Nr. 274 Entwurf einer Supplikation Gf. Wilhelms IV. von Henneberg-Schleusingen an Ks. Maximilian
Bitte um Schutz seines Sessionsvorrechts gegen die Ansprüche Gf. Hermanns von Henneberg-Römhild.
Augsburg, [März 1510]
Meiningen, StA, GHA, Sektion I Nr. 6464, fol. 8a u. b, Konz. (Vermerk unter dem Text: Ist nit ausgangen).

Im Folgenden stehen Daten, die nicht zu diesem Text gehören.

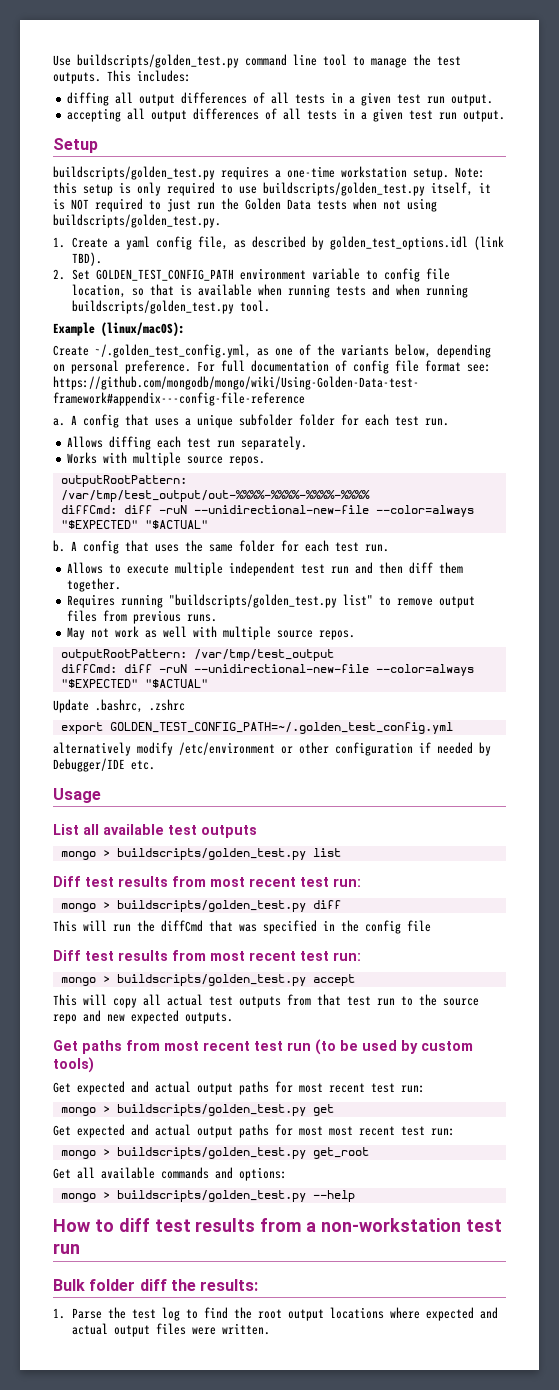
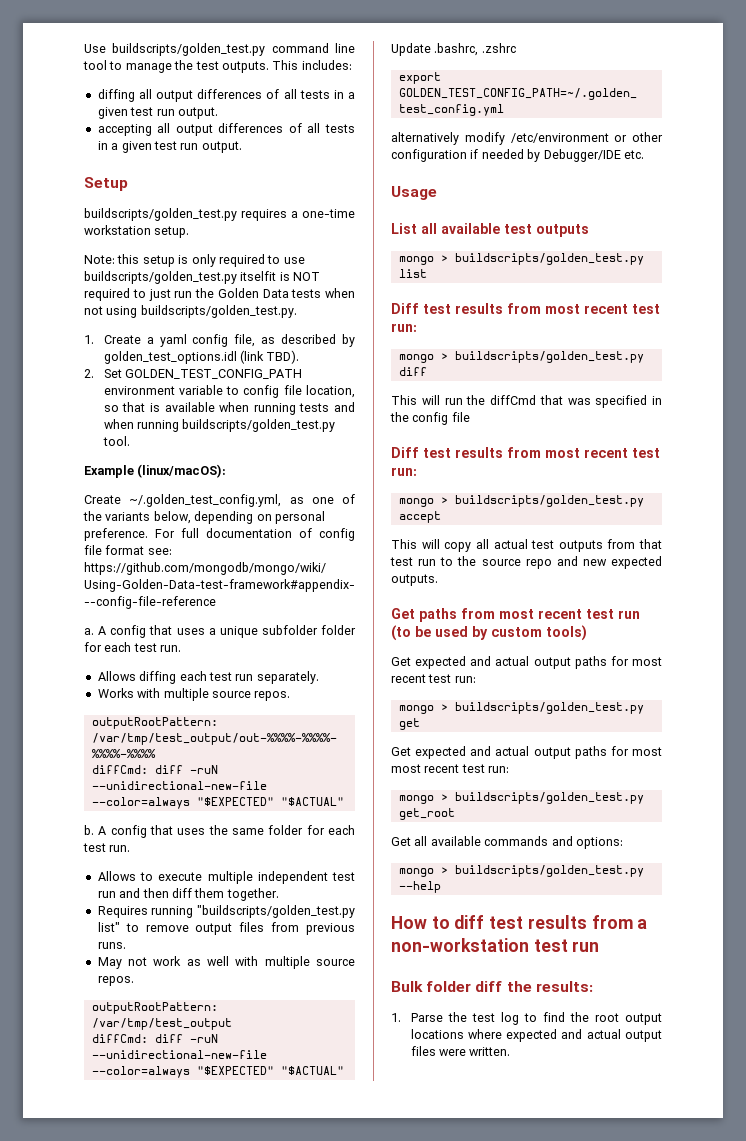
(449, 174) none -> (190, 232) //
[431,182,491,196] itself, it -> [240,271,277,281] itselfit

Allerdurchleuchtigster, großmechtigister, unuberwintlichster Ks., allergnst. H., auf itzigem reichstage alhie zu Augspurg begert mein vetter, Gf. Herman von Hennenberg, ine ob mir zu stellen und session zu geben. Darob ich nicht wenig befrembden trage, nachdem mein voreltern und vater seiliger [Gf. Wilhelm III. von Henneberg-Schleusingen] alle wege im Reiche vor gedachts meins vettern voreltern gestanden, auch vor a–hundert und vil mer jaren von weilend Ks. Ludwigen hochloblicher, seliger gedechtnus–a gefurst. Und obwol meins vettern, Gf. Hermans, eltern je zu zeiten durch todesfelle, sich uf mein teile begeben, der jare und persone elter dan die meinen gewesen, hant dennest solichs unangesehen meine eltern in reichsversamlungen alle zeit vorgangen und -gestanden, als dan das vilen den stenden des hl. Reichs und andern wissen und ein gemein gerucht istb. Solich meiner eltern seiligen begnadunge von Kss., Kgg. und Kff. ich gruntlich anzeigen mage, euer ksl. Mt. unterteniglich bittende, mich als des eltesten gefursteten stammes aus der Gft. Hennenberg bei meinem stand, wie meine eltern seiligen den gehabt, vor meinem vettern, Gf. Herman von Hennenberg des eltern, als unläugenbar gar in kurzen jaren furstlich wirde angenomen, genediglich pleiben lassen. Mag mich dan gedachter mein vetter derhalb forter anzihens nicht erlassen, darumb wil ich ime vor euer ksl. Mt. c zu austrag furkomend. Euer ksl. Mt. wollen sich hirinnen gnediglich erweisen. Das will ich in aller untertenigkeit umb dieselben gehorsamlich und willig verdienen.